**WORK TO BE COMPLETED**.
Pull every line containing the word "none" from the records.

**MATERIAL PROVIDED**.

○ ○ ○ ○ ○

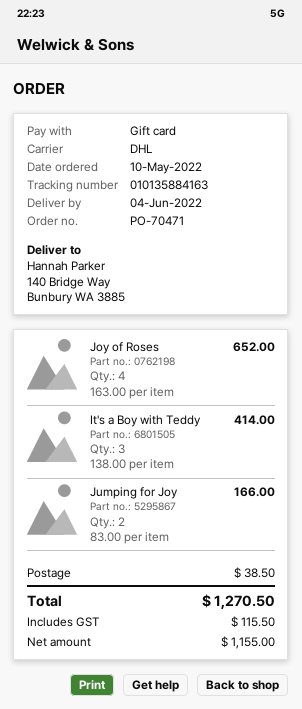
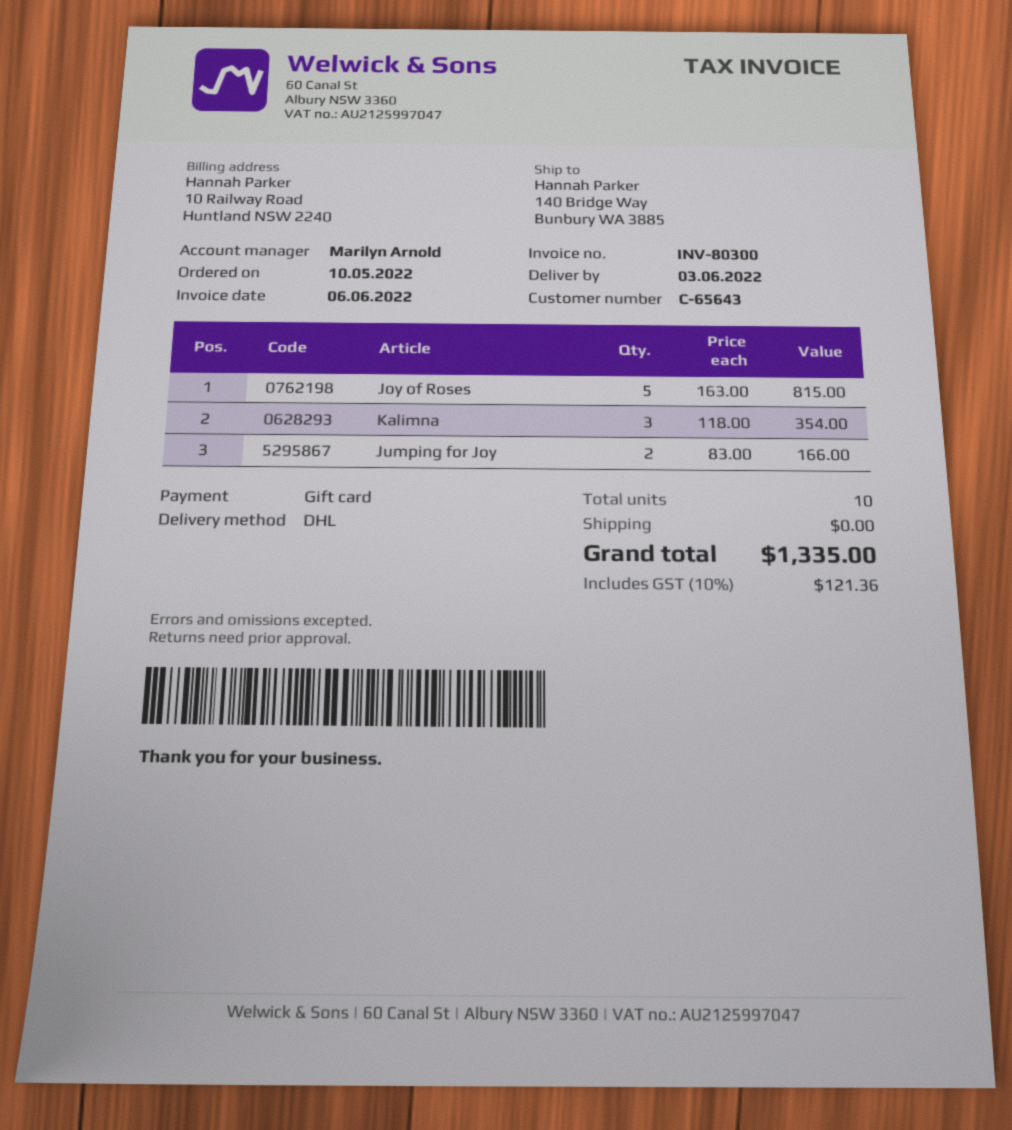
delivery date: 2022-06-04 -> 2022-06-03
Joy of Roses: 4 x 163.00 = 652.00 -> 5 x 163.00 = 815.00
It's a Boy with Teddy: 3 x 138.00 = 414.00 -> none
Kalimna: none -> 3 x 118.00 = 354.00
shipping: 38.50 -> 0.00
tax: 115.50 -> 121.36
total: 1270.50 -> 1335.00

○ ○ ○ ○ ○

**WRITTEN ANSWER**.
It's a Boy with Teddy: 3 x 138.00 = 414.00 -> none
Kalimna: none -> 3 x 118.00 = 354.00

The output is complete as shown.